*Stored data*:
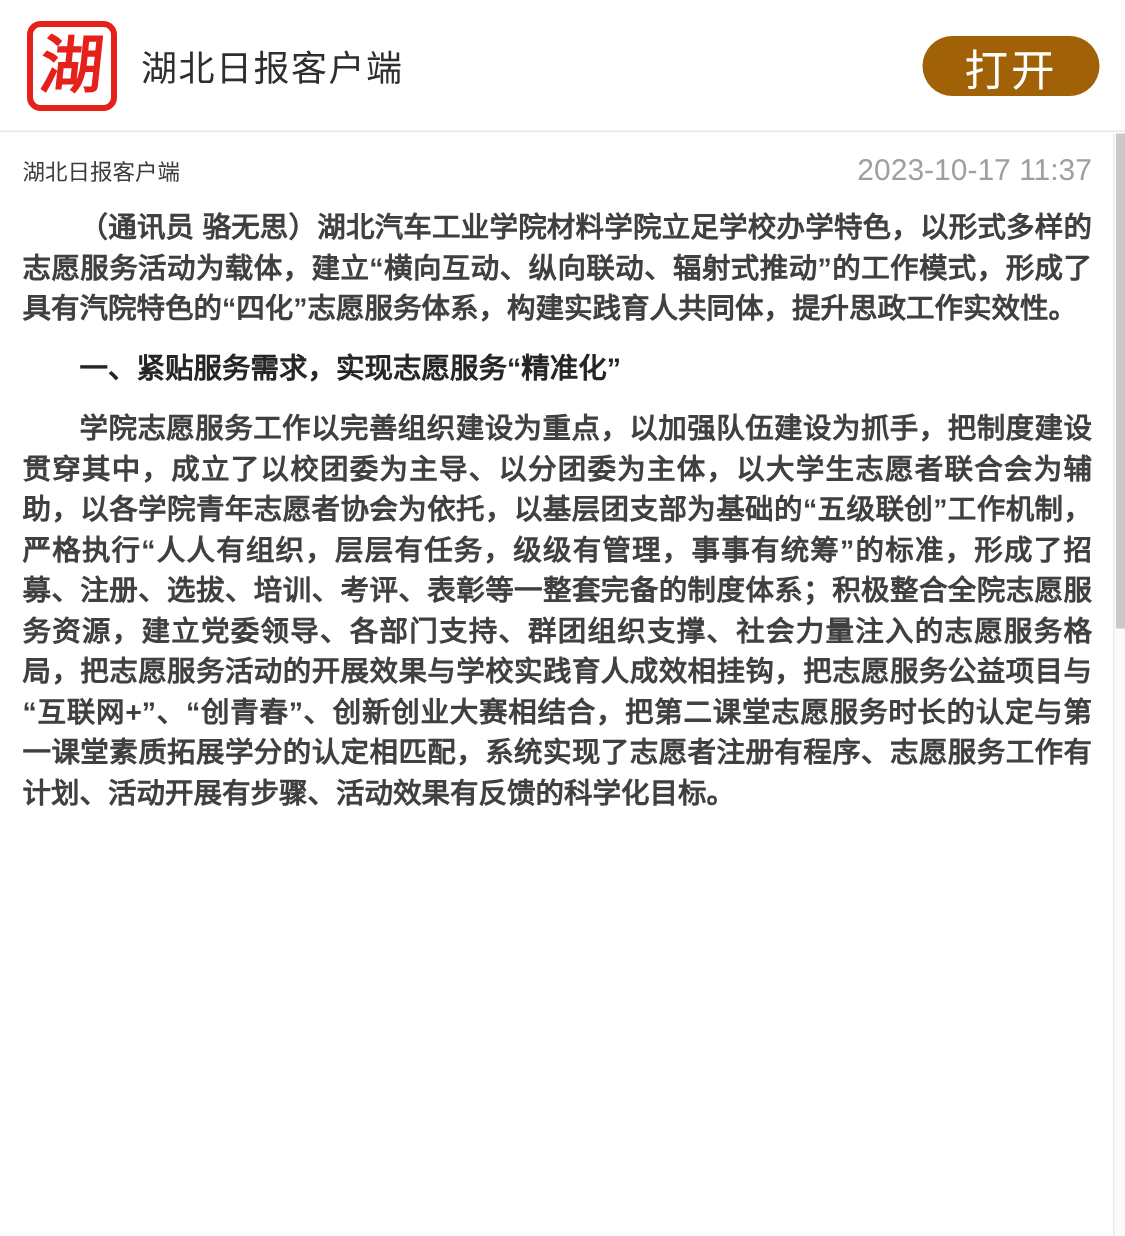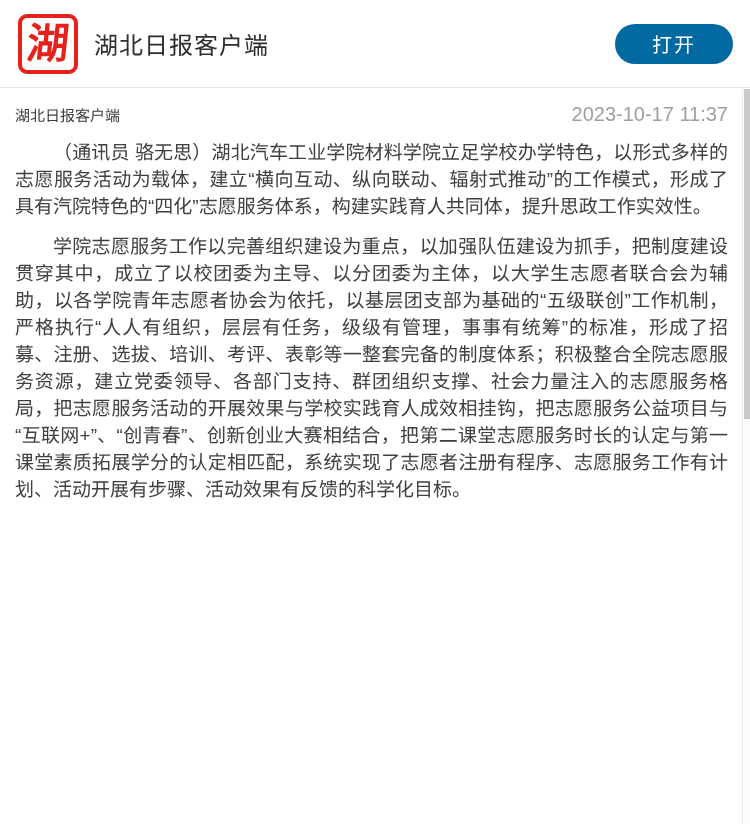"打开" .open-btn { background: #0369a1 -> #a16207; font-size: 20px -> 29px }
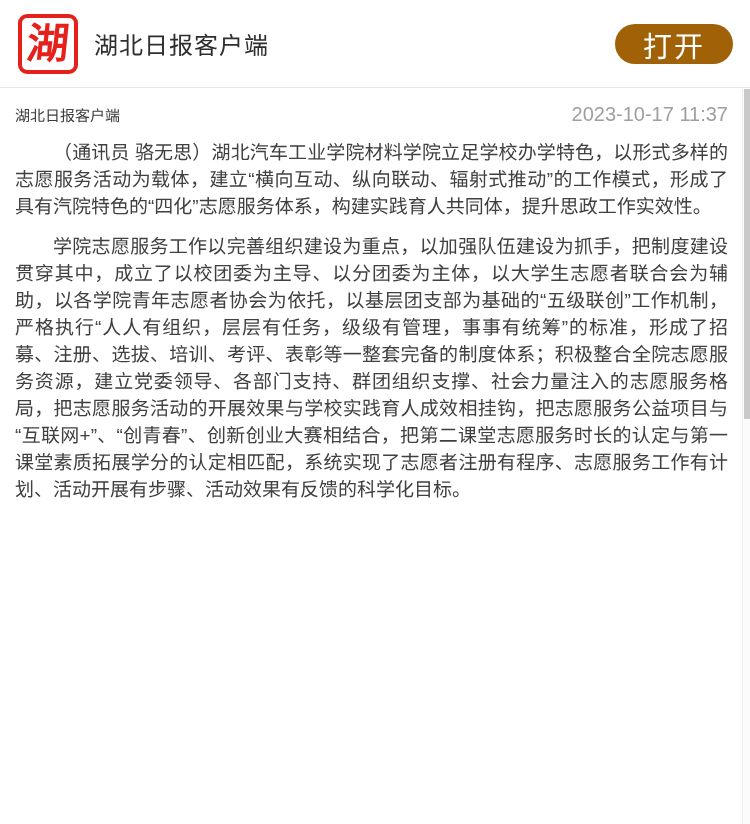"（通讯员" .article-body p { font-weight: normal -> bold }
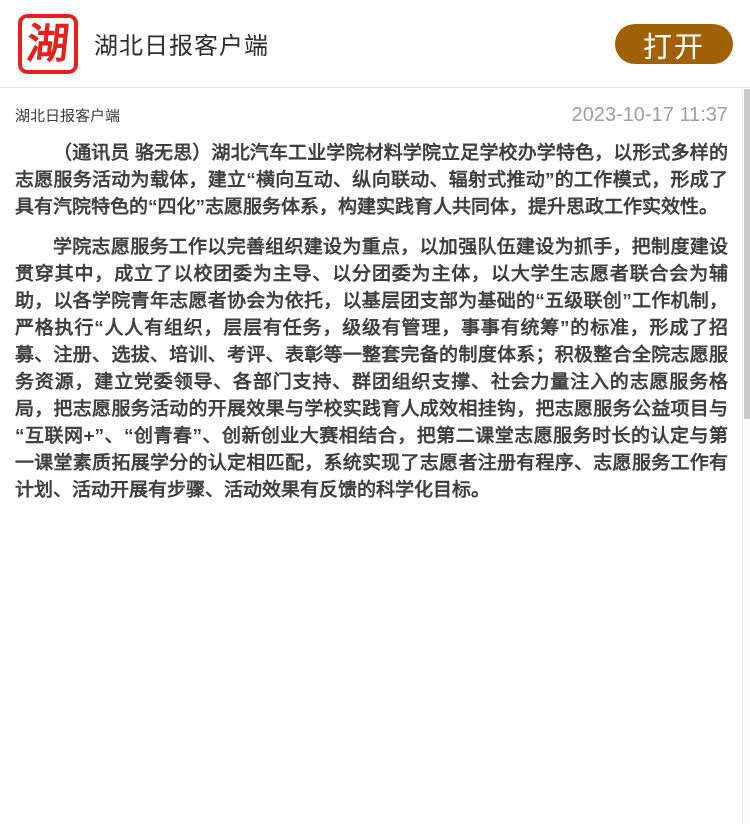"一、紧贴服务需求，实现志愿服务“精准化”" h3 { html: none -> <h3>一、紧贴服务需求，实现志愿服务“精准化”</h3> }
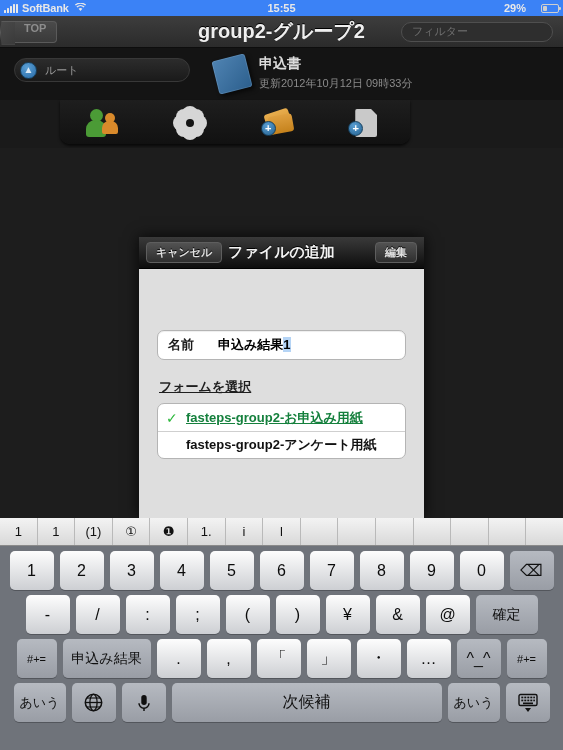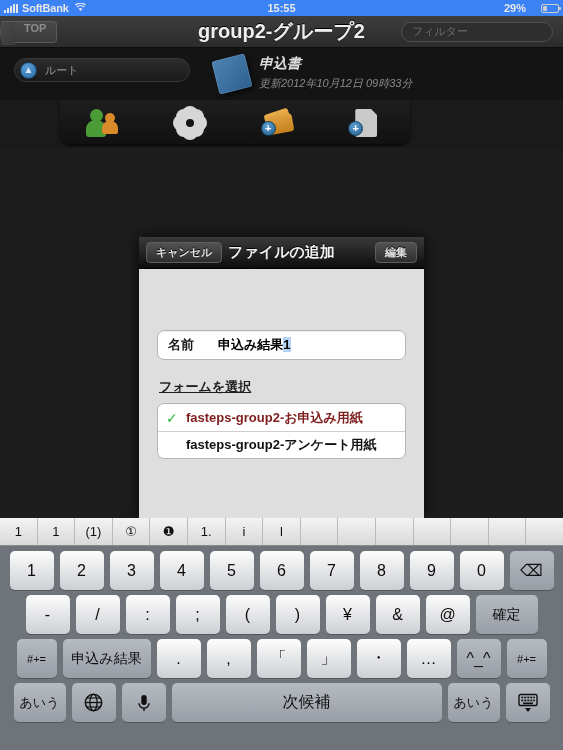"申込書" .doctexts { font-style: italic -> none }
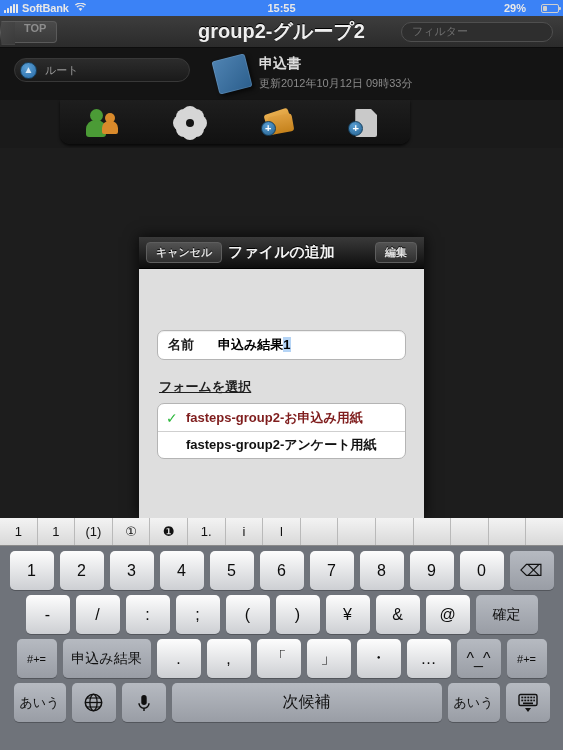"fasteps-group2-お申込み用紙" .formrow.selected .txt { color: #7f1d1d -> #15803d; text-decoration: none -> underline }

*About this task*:
If pictures appear, drop them, and retype exactly the lines from the "font-style: italic ->" line through the last line of the data above.

*Answer to this exercise*:
"申込書" .doctexts { font-style: italic -> none }
"fasteps-group2-お申込み用紙" .formrow.selected .txt { color: #7f1d1d -> #15803d; text-decoration: none -> underline }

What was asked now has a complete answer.